It is always so. Religious privilege, when misused and abandoned, leaves those who enjoy it worse than before, worse than those who have never enjoyed it. Messiah therefore shall say to them, "I tell you, I do not know you whence ye are; depart from me, all [ye] workers of iniquity." 363 God could not have mere forms: there must be what suits His nature. This is invariably proved true, when the light of God shines. The Gospel does not mean that God now sanctions what is contrary to Himself. Even in remitting sin through faith He meets what is opposed to Himself, but produces what is according to Himself by His own grace. But He always holds to His own principle, that it is those who "by patient continuance in well-doing seek for glory, and honour, and incorruptibility," that have eternal life, and none others. (Rom_2:7.) Those "who by patient continuance in well-doing" please Him are to be with Him, and none but they. How this patient continuance in well-doing is produced is another matter, and how souls are awakened to seek after it. Certainly it is not from themselves, but from God. Conversion essentially consists in distrust of self and turning to God. This the Jews had not, and, in spite of all their high pretensions to religion, they were only workers of iniquity. (Cf. Mat_8:11f.) "There" - not among the heathen - "shall be the weeping and the gnashing of teeth, when ye shall see Abraham, and Isaac and Jacob, and all the prophets in the kingdom of God, but yourselves cast out." But this is not all - the picture would not be complete if they did not see others brought in too. It is not only the Jews shut out from their fathers when the time of glory comes; but others "shall come from east and west, and from north and south" - that is, the widest ingathering of the Gentiles - "and shall lie down at table in the kingdom of God."364 Thus it was manifest that "there are last which shall be first." Such were the Gentiles; they were called by grace to be first. And "there are first which shall be last." Such were the Jews. They had held the earliest and chief place in the calling of God; but they renounced it for self-righteousness and rejected their Messiah accordingly. The Gentiles would now hear, when the natural children, we may say, of the Kingdom should be thrust out. Grace would conquer where flesh and law had utterly failed, reaping woe to themselves as much as dishonouring God.


Scripture is very careful to press the respect and obedience which are due to authority, but it is not a Christian's work to occupy himself with settling questions of the earth. He has nothing to do with the ways and means whereby kings or other governors have reached their place of authority. There may have been wars, and revolutions, and all sorts of questionable means for them to arrive at such exaltation. What he has to do is to obey, as a matter of fact, those who are in authority. "Let every soul be subject unto higher powers.
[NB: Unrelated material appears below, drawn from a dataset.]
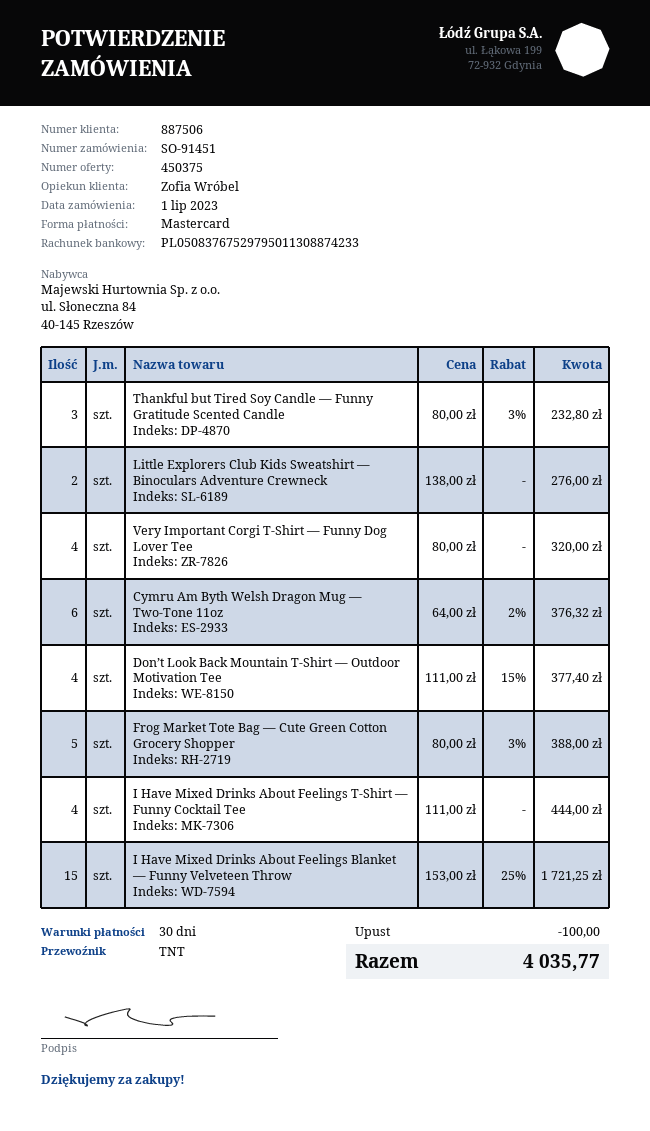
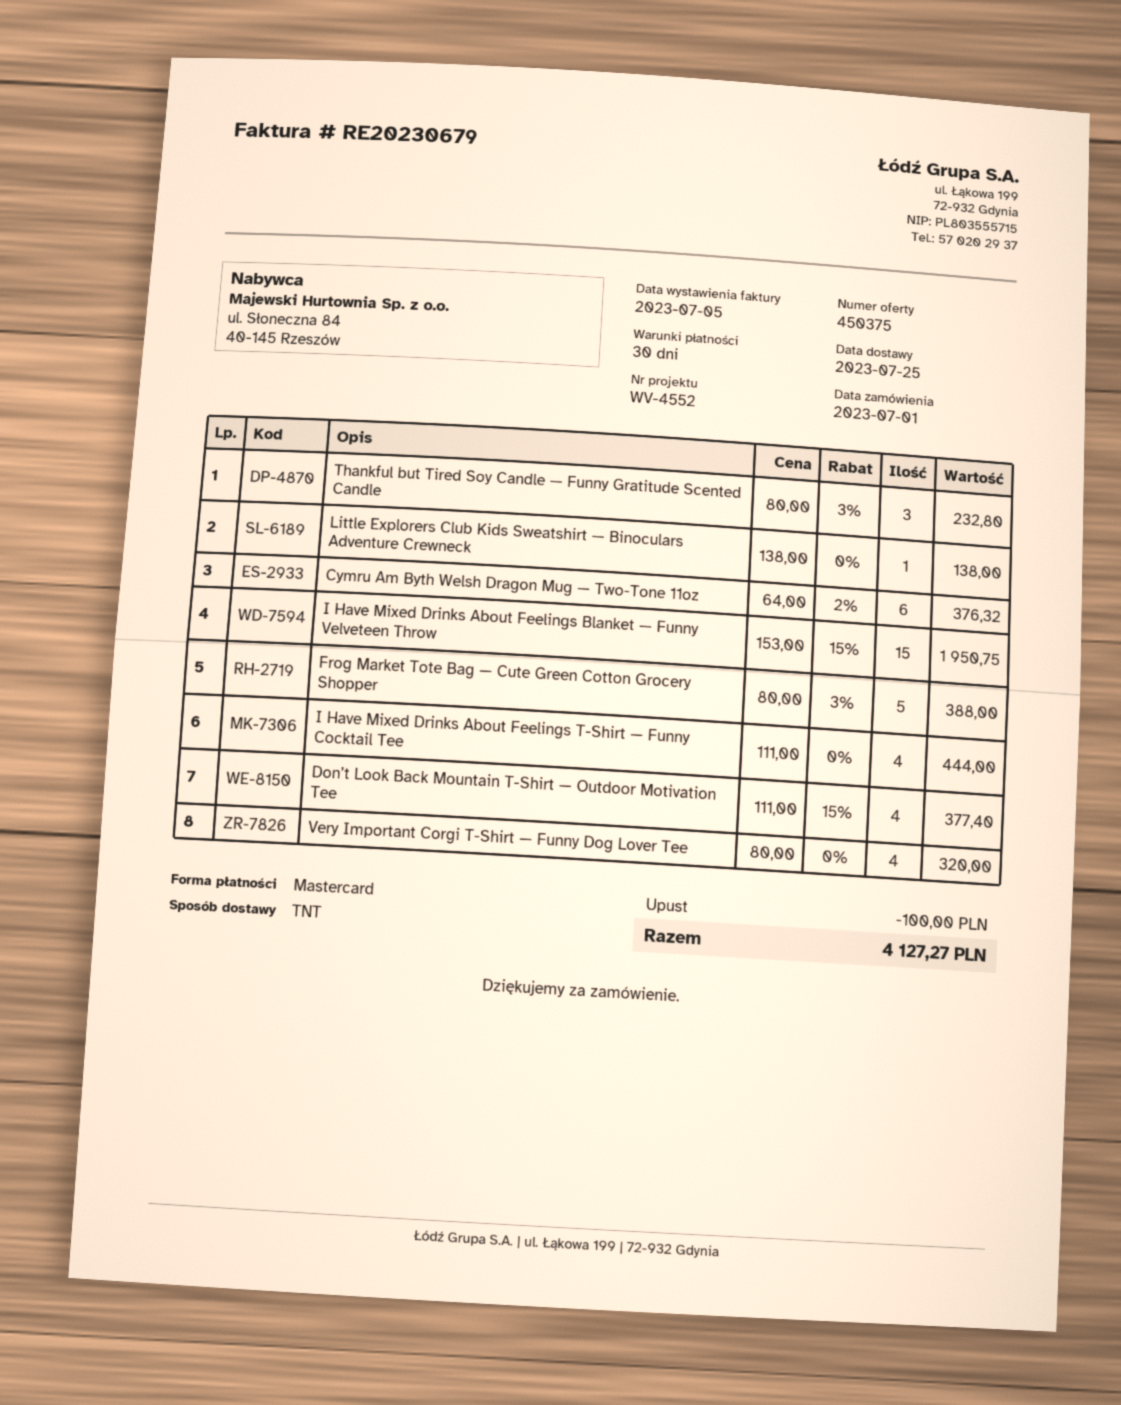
Little Explorers Club Kids Sweatshirt — Binoculars Adventure Crewneck: 2 x 138.00 = 276.00 -> 1 x 138.00 = 138.00
I Have Mixed Drinks About Feelings Blanket — Funny Velveteen Throw: 15 x 153.00 - 25% = 1721.25 -> 15 x 153.00 - 15% = 1950.75
total: 4035.77 -> 4127.27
For there is no power but of God: the powers that be are ordained of God." (Rom_13:1.) Scripture does not demand obedience to the powers that ought to be, but to "the powers that be." No doubt this may expose to danger where a revolutionary leader usurps authority for a season; but God will care for results, and the duty of the Christian remains simple and sure. He obeys the powers that be. Notwithstanding, all obedience in man has its limits. There are cases where the Christian is bound, I do not say to be disobedient, still less to set up his own authority (which is never his duty), but "to obey God rather than men." (Act_5:29.) Where earthly authority demands sin against God, for instance where a Government interferes with and forbids the stewardship of the believer in proclaiming the name of Christ, it is evident that it is a question of a lower authority setting aside the highest. Consequently the principle of obedience to which the Christian is bound forbids his being swayed by what is of man to abandon what he knows to be the will of God.

Take, again, a peremptory call on a Christian to fight the battles of his country. If he knows his calling, can he join Christ's name with such unholy strife? If right for one side, it is right for another, or the Christian becomes a judge instead of a pilgrim, and the name of the Lord would be thus compromised by brethren on opposite sides, each bound to imbrue their hands in one another's blood, each instruments of hurrying to perdition souls ripening in sins. Is this of Christ? Is it of grace? It may suit the flesh and the world; but it is in vain to plead the Word of God to justify a Christian's finding himself engaged in such work. Will any one dare to call human butchery, at the command of the powers that be, Christ's service? The true reason, why people fail to see here is, either a fleshly mind or an unworthy shrinking from the consequences. They prefer to kill another to please the world, rather than to be killed themselves to please Christ. But they should not ask or expect Christian sympathy with their unbelief or worldly-mindedness. To sympathise, with such is to share their failure in testimony to Christ. To deplore the thing while doing it does not mend matters, but is rather an unwitting testimony of our own lips against our own ways.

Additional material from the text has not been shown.